The new unrest in Iraq has put into play the one thing that central bankers — who’ve been busily juicing the economy with cheap money stimulus — fear most: An energy-price-fueled spike in inflation.

The independent Sunni extremist militia known as the Islamic State in Iraq and the Levant, which now apparently controls Mosul and Kirkuk, is much more than just another terror cell; it has shown the capacity to capture and run Iraq’s energy infrastructure in the north, including refineries and pipelines, and to tax citizens and companies to pay for fighter salaries, provisions and weapons.

The organization also reportedly robbed the Bank of Mosul of $450 million, and now claims to be the richest independent militia in the world.

Fears that the group will impair oil exports through the southern port of Basra, which is in the heart of the Shiite homeland, have proven unfounded so far. Yet energy markets will demand a risk premium for crude oil until the Iraq government or its neighbors get the group under control.

Western equity investors care about this because a near trebling of crude oil prices between early 2007 and the middle of 2008 is now widely seen as one of the main catalysts that popped the housing bubble and threw the economy into recession. A similar, less dramatic situation played out during the Arab Spring uprisings of 2011, with crude oil prices rising 50 percent. That forced the Fed to slow its QE2 bond buying program, the predecessor to the one it is ending now. That capped stock market gains in 2011 as the promise of cheap money dried up.
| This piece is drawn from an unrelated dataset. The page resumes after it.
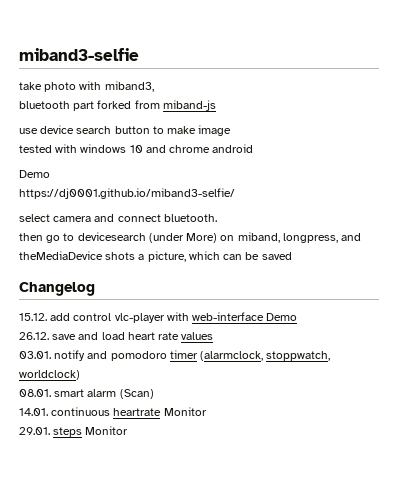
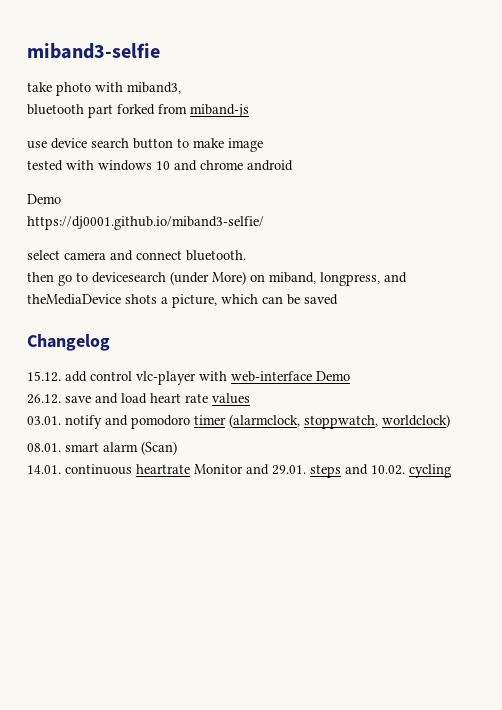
(207, 411) // -> [246,464,269,475] and
[85,426,129,435] Monitor -> [345,464,451,478] and 10.02. cycling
It’s a big deal because higher energy prices are not only hitting consumers at an already vulnerable time when retail sales are slowing; they could force a quicker-than-expected short-term interest-rate hike. Central bankers are born to block inflation; it’s in their blood.

The result would be what economists call “stagflation” or the combination of economic stagnation and inflation. Japan is suffering a bout of this right now, which is why the Bank of Japan — the most aggressive major central bank in its cheap money injections — is whispering that it’s looking for the exit from its stimulus policies.
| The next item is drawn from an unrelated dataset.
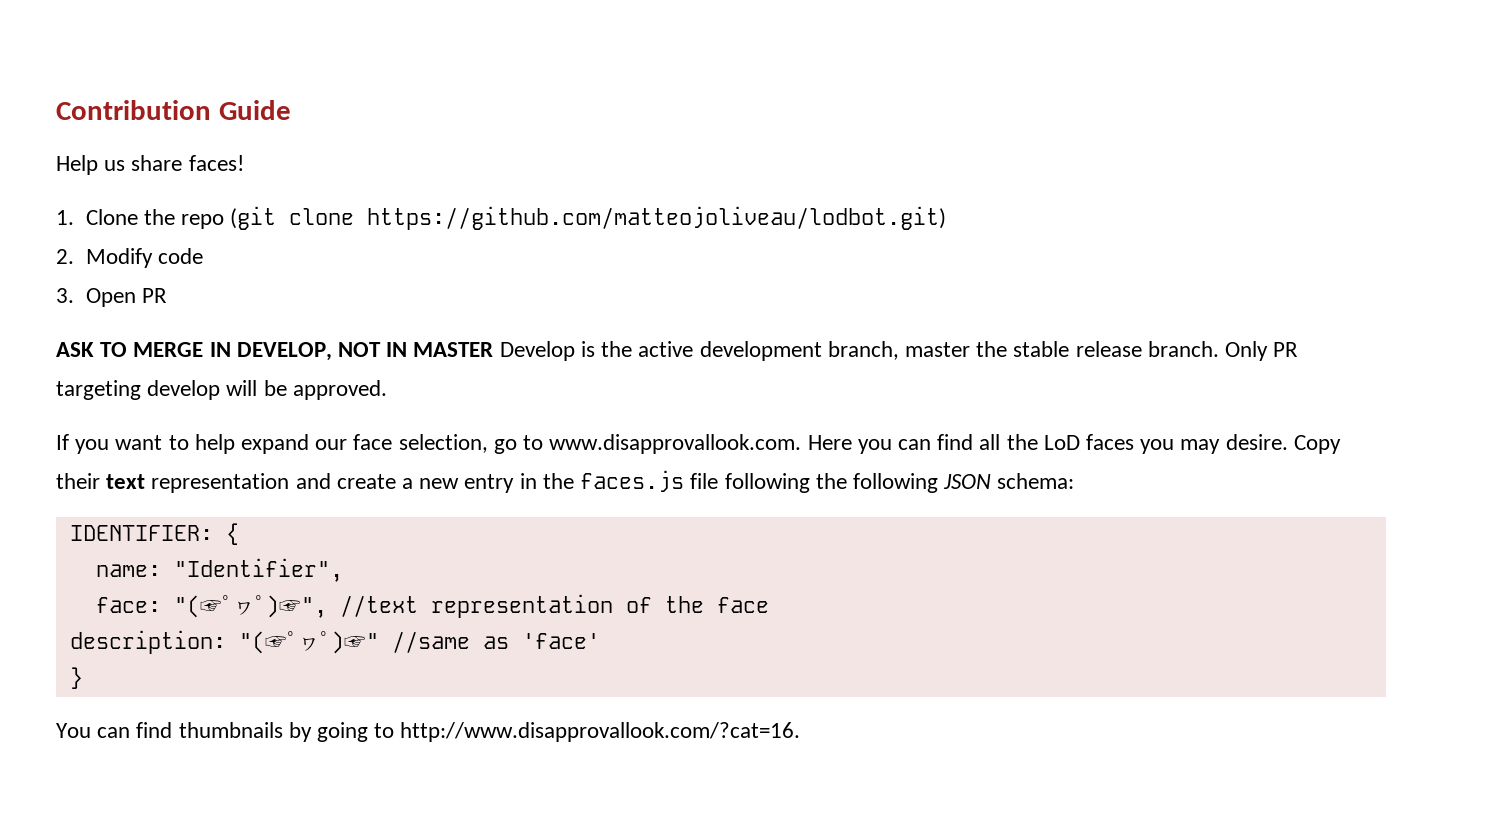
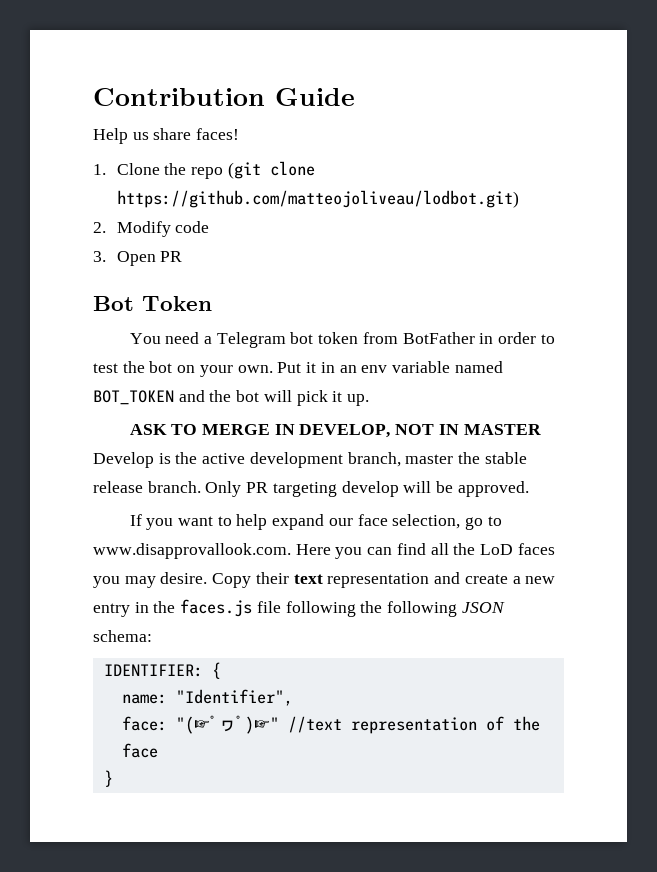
(167, 295) none -> [93,296,212,311] [129,332,555,348] [93,361,503,377] [93,390,370,406] // Bot Token // You need a Telegram bot token from BotFather in order to test the bot on your own. Put it in an env variable named BOT_TOKEN and the bot will pick it up.
[265,595,327,618] )☞", -> [244,716,279,734] )☞"
[69,630,600,654] [69,667,83,689] [56,722,801,742] description: "(☞ﾟヮﾟ)☞" //same as 'face' // } // You can find thumbnails by going to http://www.disapprovallook.com/?cat=16. -> [103,770,113,787] }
This was also the nightmare scenario the U.S. suffered through in the 1970s under Federal Reserve Chairman Arthur Burns. That was the last time the Fed pushed real interest rates down as far as we’ve seen them lately (as shown in the 60-year chart above). A series of oil price shocks in 1973 and 1979 unleashed double-digit inflation and growing unemployment amid the flood of money.

The 1979 crisis was connected to the Iranian revolution, the rise of an extreme Islamic militia within a major oil producing country powered by religious fervor, and a 4 percent drop in global oil supply. Replace Ayatollah Khomeini with Sunni extremist group leader Abu Bakr al-Baghdadi, and the setup is pretty similar.

The moral of the story: Cheap money stimulus is all fun and games until the Middle East blows up.